A practical approach to RBM
By: Nimita Limaye | September 13, 2016
Risk-based monitoring can add considerable benefits to the research environment, but companies need help figuring out how to implement these programs and track results.
Risk-based monitoring (RBM) remains a key topic for debate among clinical data management professionals. Tantalizingly, while it represents an alternative path to clinical development, the perceived complexity means it has probably not been implemented as effectively as it could and should.
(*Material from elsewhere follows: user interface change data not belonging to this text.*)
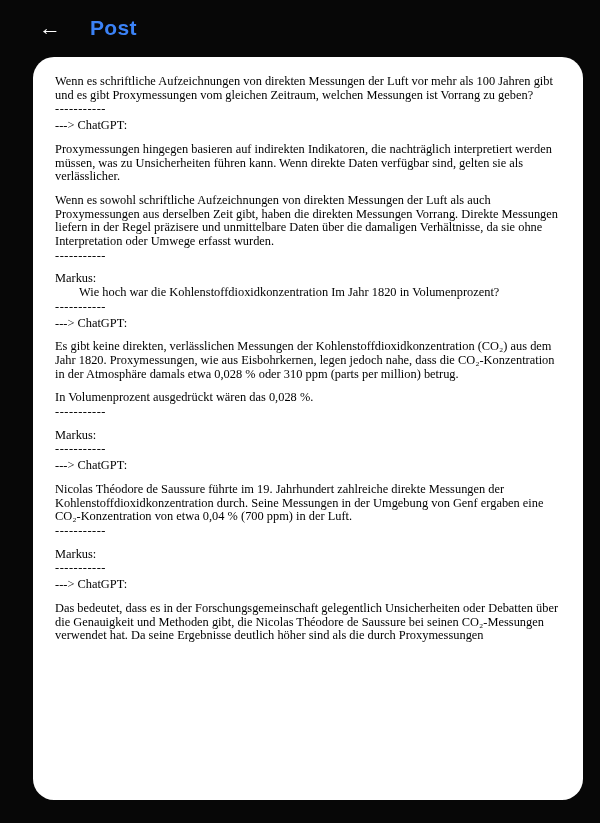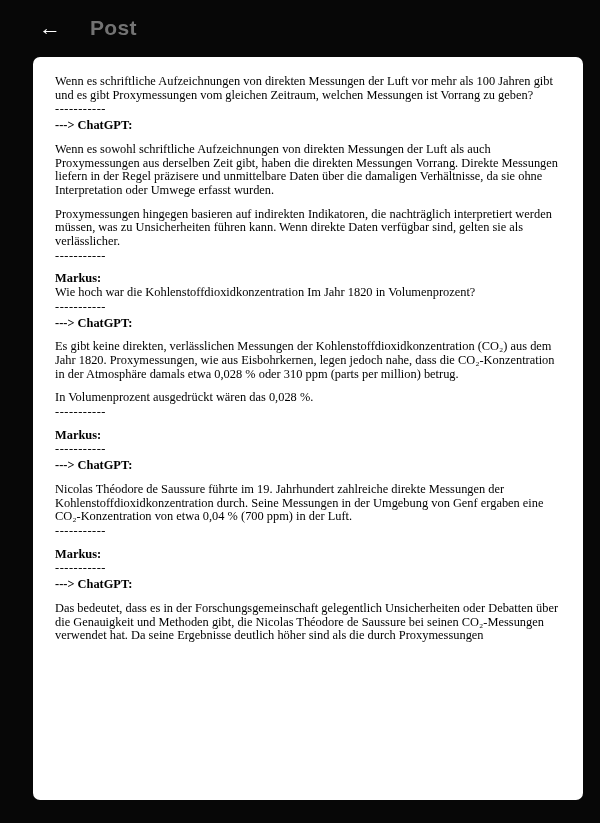--- a/index.html
+++ b/index.html
@@ -46,7 +46,7 @@
     font-size: 21px;
     font-weight: 700;
     letter-spacing: 0.3px;
-    color: #737373;
+    color: #3b82f6;
   }
   
   .card-wrap {

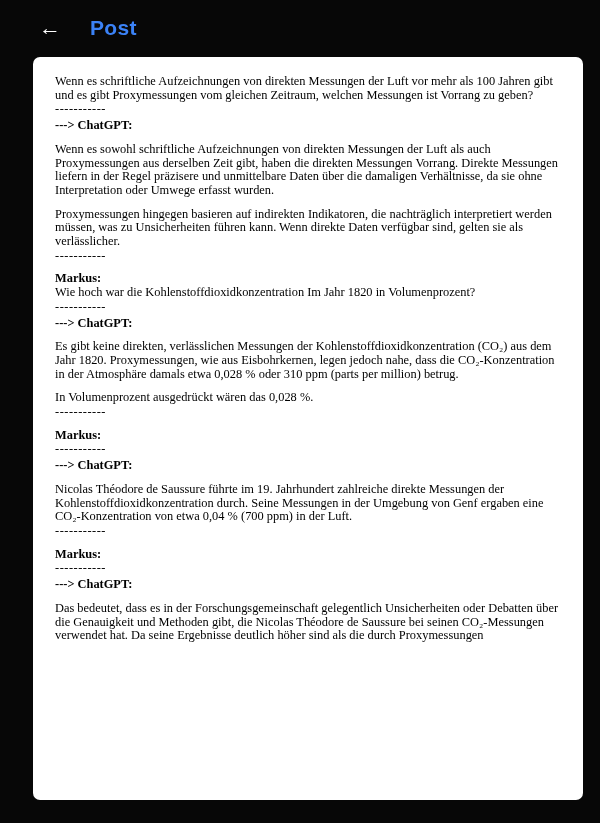--- a/index.html
+++ b/index.html
@@ -59,7 +59,7 @@
     height: 743px;
     box-sizing: border-box;
     background: #ffffff;
-    border-radius: 7px;
+    border-radius: 21px;
     padding: 16px 24px 8px 22px;
     overflow: hidden;
     color: #000000;

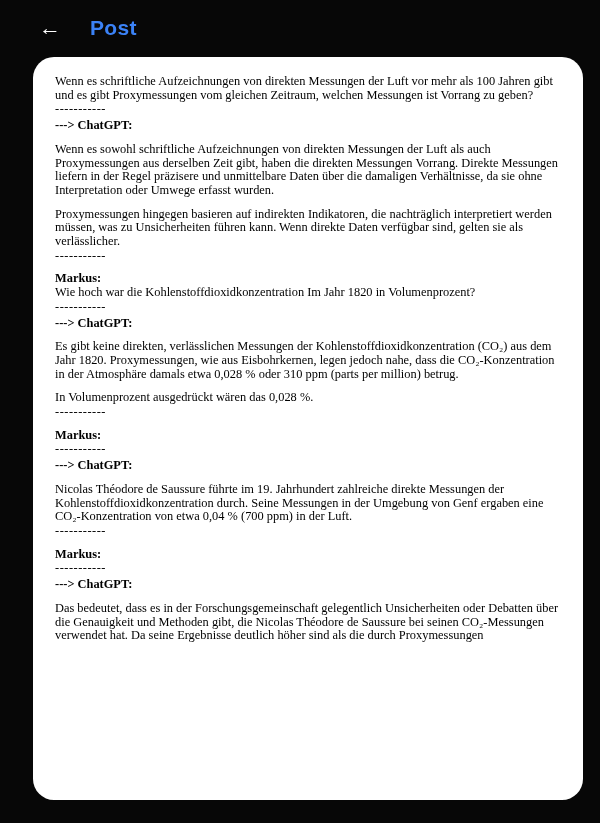--- a/index.html
+++ b/index.html
@@ -72,7 +72,7 @@
   .pb.sep { margin-top: 0; letter-spacing: 0.5px; }
   .pb.sep + .pb.sp-ai { margin-top: 3px; }
   .pb.sp-user + .pb.para { margin-top: 0; }
-  .pb.sp-user, .pb.sp-ai { font-weight: 700; }
+  .pb.sp-user, .pb.sp-ai { font-weight: 400; }
 </style>
 </head>
 <body>

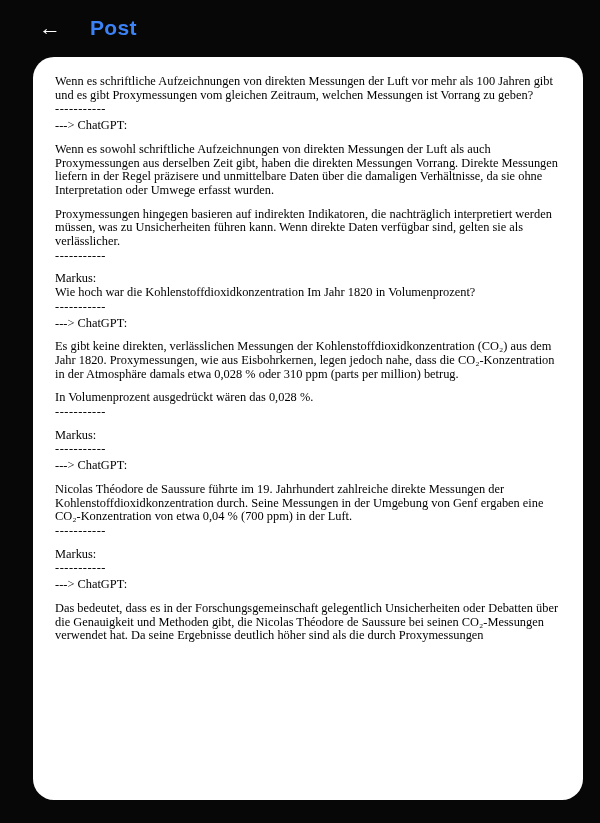--- a/index.html
+++ b/index.html
@@ -90,8 +90,8 @@
     <p class="pb para">Wenn es schriftliche Aufzeichnungen von direkten Messungen der Luft vor mehr als 100 Jahren gibt und es gibt Proxymessungen vom gleichen Zeitraum, welchen Messungen ist Vorrang zu geben?</p>
         <p class="pb sep">-----------</p>
         <p class="pb sp-ai">---&gt; ChatGPT:</p>
+        <p class="pb para">Proxymessungen hingegen basieren auf indirekten Indikatoren, die nachträglich interpretiert werden müssen, was zu Unsicherheiten führen kann. Wenn direkte Daten verfügbar sind, gelten sie als verlässlicher.</p>
         <p class="pb para">Wenn es sowohl schriftliche Aufzeichnungen von direkten Messungen der Luft als auch Proxymessungen aus derselben Zeit gibt, haben die direkten Messungen Vorrang. Direkte Messungen liefern in der Regel präzisere und unmittelbare Daten über die damaligen Verhältnisse, da sie ohne Interpretation oder Umwege erfasst wurden.</p>
-        <p class="pb para">Proxymessungen hingegen basieren auf indirekten Indikatoren, die nachträglich interpretiert werden müssen, was zu Unsicherheiten führen kann. Wenn direkte Daten verfügbar sind, gelten sie als verlässlicher.</p>
         <p class="pb sep">-----------</p>
         <p class="pb sp-user">Markus:</p>
         <p class="pb para">Wie hoch war die Kohlenstoffdioxidkonzentration Im Jahr 1820 in Volumenprozent?</p>

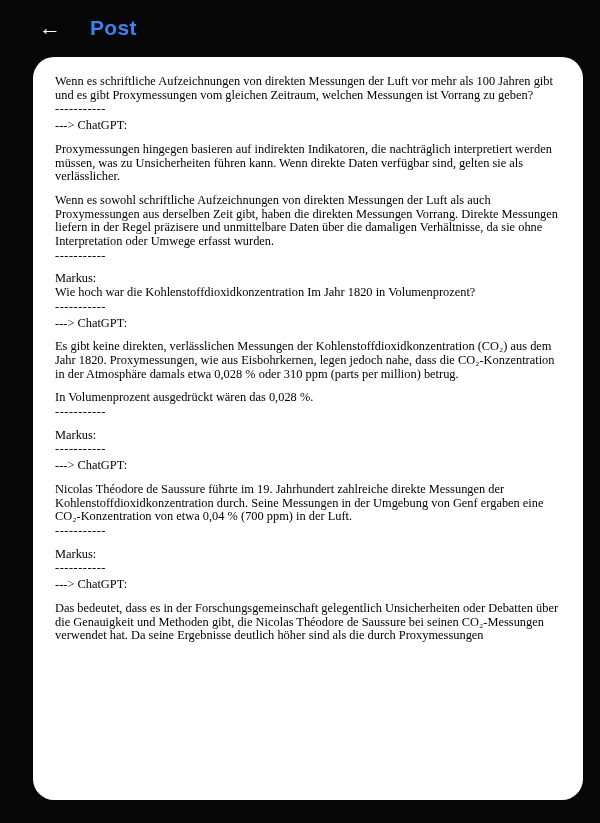--- a/index.html
+++ b/index.html
@@ -71,7 +71,7 @@
   .pb:first-child { margin-top: 2px; }
   .pb.sep { margin-top: 0; letter-spacing: 0.5px; }
   .pb.sep + .pb.sp-ai { margin-top: 3px; }
-  .pb.sp-user + .pb.para { margin-top: 0; }
+  .pb.sp-user + .pb.para { margin-top: 0; margin-left: 24px; }
   .pb.sp-user, .pb.sp-ai { font-weight: 400; }
 </style>
 </head>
As a reminder, RBM is a more proactive approach to risk management, in which sponsors allocate monitoring resources based on the level of risk identified for a specific trial or site, allowing monitors to focus on preventing or mitigating risks to data quality and patient safety, rather than spreading monitoring resources evenly across every site regardless of their performance. This drives efficiency in the risk management process, and supports faster and more informed decision-making, which can improve patient safety, increase study quality and enhance trial management.
The quality and cost benefits of RBM have been recognized with strong support from regulators and industry organizations. The U.S. Food and Drug Administration (FDA) released a guidance for adopting RBM in 2013 to help sponsors address some of the new challenges in clinical trial oversight, and to take advantage of the increasing use of electronic systems for alternative monitoring approaches. Several industry consortia are also supporting the adoption of RBM including Transcelerate, which launched the Risk-Based Monitoring Initiative in 2012 to help improve the quality and efficiency of these programs.
The support given by these industry stakeholders reinforces the value that RBM can potentially bring to the trial oversight environment, yet many biopharma companies have been slow to adopt an RBM strategy, in part due to concerns about how it will work, and how to implement an effective program.
At the 2016 Society for Clinical Data Management’s (SCDM) annual conference, I will be joining a panel of experts to address some of these concerns. My speaking session will focus specifically on ‘Optimizing Clinical Data Operations Strategy for the successful implementation of RBM.’
In the session, we will move beyond discussing what RBM is to exploring the fundamentals of how to implement it successfully within the trial environment. Executing RBM in clinical data operations (CDO) is still nascent and tends to be focused primarily on data review. While CDO does have a significant role to play in centralized monitoring, it is important that a holistic description of the process and involvement of other functional stakeholders is adopted to ensure greater understanding and better preparation for the use of RBM. At the end of the day, a successful RBM program hinges on the ability to look at multiple critical data points related either to the site or the subject, in order to make better informed decisions. I think leaders in the clinical data management space have been doing this all along and this is a place where they have an opportunity to demonstrate leadership.
Throughout the session we will talk about the challenges sponsors face when implementing these programs, from choosing the right trial for pilot projects, to engaging all key stakeholders, to leveraging effective analytics tools and to efficiently measuring the success of the risk assessment process. Due consideration needs to be given to each of these issues for RBM to be a success.
Beyond having a strong plan and infrastructure, we will explore the culture change that must be embraced as part of the program implementation. To be effective, RBM requires support from executive leadership and key champions within the organization, and a well-defined change management plan to make RBM an integral part of the organization’s commitment to quality and patient safety. It is critical that these pieces are in place so that early projects are implemented successfully giving champions an opportunity to demonstrate, through analytics, whether they were able to identify high-risk sites in advance, and reduce the level of site risk by identifying discrepancies.
The transition to RBM may present some initial challenges, but it is an inevitable step in the evolution of risk management. There is growing awareness among healthcare industry stakeholders of the value that RBM brings to the trial environment when one recognizes the right scenarios where it should be implemented. Working with experts to plan and implement an RBM model can help biopharma companies ensure they have all the key players, data, analytics tools and technology in place for these programs to succeed.